» **MATERIAL PROVIDED**:
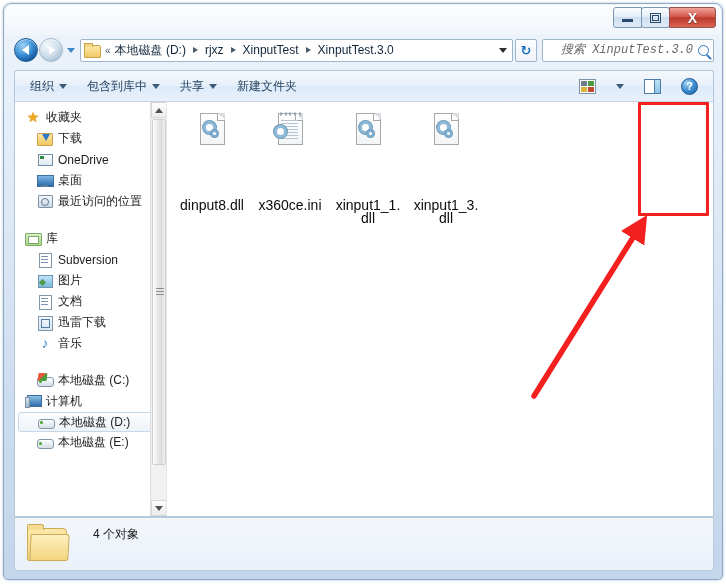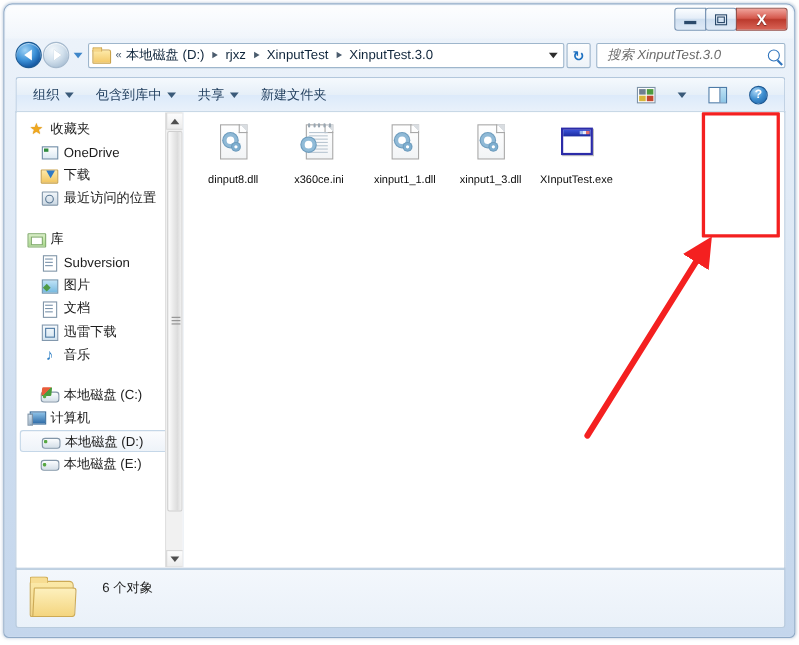--- a/index.html
+++ b/index.html
@@ -132,22 +132,22 @@
   }
   .refresh-glyph { font-size:13px; color:#1b6fc0; font-weight:bold; line-height:1;}
 
   .search-box {
     flex: none; width: 172px; height: 23px; margin-left: 5px;
     background: #ffffff; border: 1px solid #9eb6cc; border-radius: 2px;
     display:flex; align-items:center; padding: 0 4px 0 7px;
   }
   .search-box input {
     border:none; outline:none; flex:1 1 auto; min-width:0;
-    font-family:Liberation Sans, sans-serif; font-size:12px;
-    font-style: italic; color:#3b82f6; background:transparent;
+    font-family:Liberation Mono, monospace; font-size:12px;
+    font-style: italic; color:#3b82f6; background:transparent;text-align:right;
   }
   .search-box input::placeholder { color:#6a6a6a; font-style: italic; }
   .mag {
     width:11px;height:11px;border:1.8px solid #2f74bd;border-radius:50%;
     position:relative; flex:none; margin-left:3px;
   }
   .mag:after { content:""; position:absolute; right:-4px; bottom:-3px; width:6px;height:1.8px;background:#2f74bd; transform:rotate(45deg);}
 
   
   .cmdbar {
@@ -344,22 +344,22 @@
   }
   .exe-title {
     position:absolute; left:0; top:0; right:0; height:6px;
     background: linear-gradient(180deg,#3a52d8,#1c2a9e);
   }
   .exe-title i {
     position:absolute; right:1px; top:1px; width:9px;height:3px;
     background: linear-gradient(90deg,#9ab6ea 0 33%, #e6ecf8 33% 66%, #e07070 66% 100%);
   }
   .file-label {
-    font-size:10px; color:#0b0b0b; line-height:13px;
-    word-break: break-all; max-width: 72px;
+    font-size:14px; color:#0b0b0b; line-height:13px;
+    word-break: break-all; max-width: 72px; margin-top: 42px;
   }
 
   
   .details {
     position:absolute; left:10px; bottom:8px; right:8px; height:54px;
     background: linear-gradient(180deg,#f3f7fc 0%,#eaf1f9 100%);
     border:1px solid #b9cbdd;
     border-radius: 0 0 3px 3px;
     display:flex; align-items:center; padding-left:10px;
   }
@@ -496,26 +496,30 @@
 
       <div class="navpane">
         <div class="navlist">
 
           <div class="nav-group">
             <div class="nav-row">
               <span class="ni ni-star">★</span>
               <span>收藏夹</span>
             </div>
             <div class="nav-row child">
+              <span class="ni ni-dl"></span>
+              <span>下载</span>
+            </div>
+            <div class="nav-row child">
               <span class="ni ni-onedrive"></span>
               <span>OneDrive</span>
             </div>
             <div class="nav-row child">
-              <span class="ni ni-dl"></span>
-              <span>下载</span>
+              <span class="ni ni-desk"></span>
+              <span>桌面</span>
             </div>
             <div class="nav-row child">
               <span class="ni ni-recent"></span>
               <span>最近访问的位置</span>
             </div>
           </div>
 
           <div class="nav-gap"></div>
 
           <div class="nav-group">
@@ -643,42 +647,32 @@
               <span class="page">
                   <span class="dogear"></span>
                 </span>
               <span class="gear"></span>
                 <span class="gear-sm"></span>
             </span>
             <span class="file-label">xinput1_3.dll</span>
           </div>
 
 
-          <div class="file-item">
-            <span class="file-ico">
-              <span class="exe-win">
-                  <span class="exe-title">
-                    <i></i>
-                  </span>
-                </span>
-            </span>
-            <span class="file-label">XInputTest.exe</span>
-          </div>
 
         </div>
       </div>
     </div>
 
     <div class="details">
       <span class="det-folder">
         <span class="back"></span>
           <span class="tab"></span>
           <span class="front"></span>
       </span>
-      <span class="det-text">6 个对象</span>
+      <span class="det-text">4 个对象</span>
     </div>
   </div>
 
   <div class="anno-rect"></div>
   <svg class="anno-arrow" viewBox="0 0 726 586">
     <defs>
       <marker id="ah" markerWidth="5" markerHeight="5" refX="2.2" refY="2.5" orient="auto">
         <path d="M0,0 L5,2.5 L0,5 z" fill="#f42020"></path>
       </marker>
     </defs>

» **TASK TO COMPLETE**:
Please repeat every line from the listing above exactly as it appears. Drop the pictures.

» **WRITTEN ANSWER**:
--- a/index.html
+++ b/index.html
@@ -132,22 +132,22 @@
   }
   .refresh-glyph { font-size:13px; color:#1b6fc0; font-weight:bold; line-height:1;}
 
   .search-box {
     flex: none; width: 172px; height: 23px; margin-left: 5px;
     background: #ffffff; border: 1px solid #9eb6cc; border-radius: 2px;
     display:flex; align-items:center; padding: 0 4px 0 7px;
   }
   .search-box input {
     border:none; outline:none; flex:1 1 auto; min-width:0;
-    font-family:Liberation Sans, sans-serif; font-size:12px;
-    font-style: italic; color:#3b82f6; background:transparent;
+    font-family:Liberation Mono, monospace; font-size:12px;
+    font-style: italic; color:#3b82f6; background:transparent;text-align:right;
   }
   .search-box input::placeholder { color:#6a6a6a; font-style: italic; }
   .mag {
     width:11px;height:11px;border:1.8px solid #2f74bd;border-radius:50%;
     position:relative; flex:none; margin-left:3px;
   }
   .mag:after { content:""; position:absolute; right:-4px; bottom:-3px; width:6px;height:1.8px;background:#2f74bd; transform:rotate(45deg);}
 
   
   .cmdbar {
@@ -344,22 +344,22 @@
   }
   .exe-title {
     position:absolute; left:0; top:0; right:0; height:6px;
     background: linear-gradient(180deg,#3a52d8,#1c2a9e);
   }
   .exe-title i {
     position:absolute; right:1px; top:1px; width:9px;height:3px;
     background: linear-gradient(90deg,#9ab6ea 0 33%, #e6ecf8 33% 66%, #e07070 66% 100%);
   }
   .file-label {
-    font-size:10px; color:#0b0b0b; line-height:13px;
-    word-break: break-all; max-width: 72px;
+    font-size:14px; color:#0b0b0b; line-height:13px;
+    word-break: break-all; max-width: 72px; margin-top: 42px;
   }
 
   
   .details {
     position:absolute; left:10px; bottom:8px; right:8px; height:54px;
     background: linear-gradient(180deg,#f3f7fc 0%,#eaf1f9 100%);
     border:1px solid #b9cbdd;
     border-radius: 0 0 3px 3px;
     display:flex; align-items:center; padding-left:10px;
   }
@@ -496,26 +496,30 @@
 
       <div class="navpane">
         <div class="navlist">
 
           <div class="nav-group">
             <div class="nav-row">
               <span class="ni ni-star">★</span>
               <span>收藏夹</span>
             </div>
             <div class="nav-row child">
+              <span class="ni ni-dl"></span>
+              <span>下载</span>
+            </div>
+            <div class="nav-row child">
               <span class="ni ni-onedrive"></span>
               <span>OneDrive</span>
             </div>
             <div class="nav-row child">
-              <span class="ni ni-dl"></span>
-              <span>下载</span>
+              <span class="ni ni-desk"></span>
+              <span>桌面</span>
             </div>
             <div class="nav-row child">
               <span class="ni ni-recent"></span>
               <span>最近访问的位置</span>
             </div>
           </div>
 
           <div class="nav-gap"></div>
 
           <div class="nav-group">
@@ -643,42 +647,32 @@
               <span class="page">
                   <span class="dogear"></span>
                 </span>
               <span class="gear"></span>
                 <span class="gear-sm"></span>
             </span>
             <span class="file-label">xinput1_3.dll</span>
           </div>
 
 
-          <div class="file-item">
-            <span class="file-ico">
-              <span class="exe-win">
-                  <span class="exe-title">
-                    <i></i>
-                  </span>
-                </span>
-            </span>
-            <span class="file-label">XInputTest.exe</span>
-          </div>
 
         </div>
       </div>
     </div>
 
     <div class="details">
       <span class="det-folder">
         <span class="back"></span>
           <span class="tab"></span>
           <span class="front"></span>
       </span>
-      <span class="det-text">6 个对象</span>
+      <span class="det-text">4 个对象</span>
     </div>
   </div>
 
   <div class="anno-rect"></div>
   <svg class="anno-arrow" viewBox="0 0 726 586">
     <defs>
       <marker id="ah" markerWidth="5" markerHeight="5" refX="2.2" refY="2.5" orient="auto">
         <path d="M0,0 L5,2.5 L0,5 z" fill="#f42020"></path>
       </marker>
     </defs>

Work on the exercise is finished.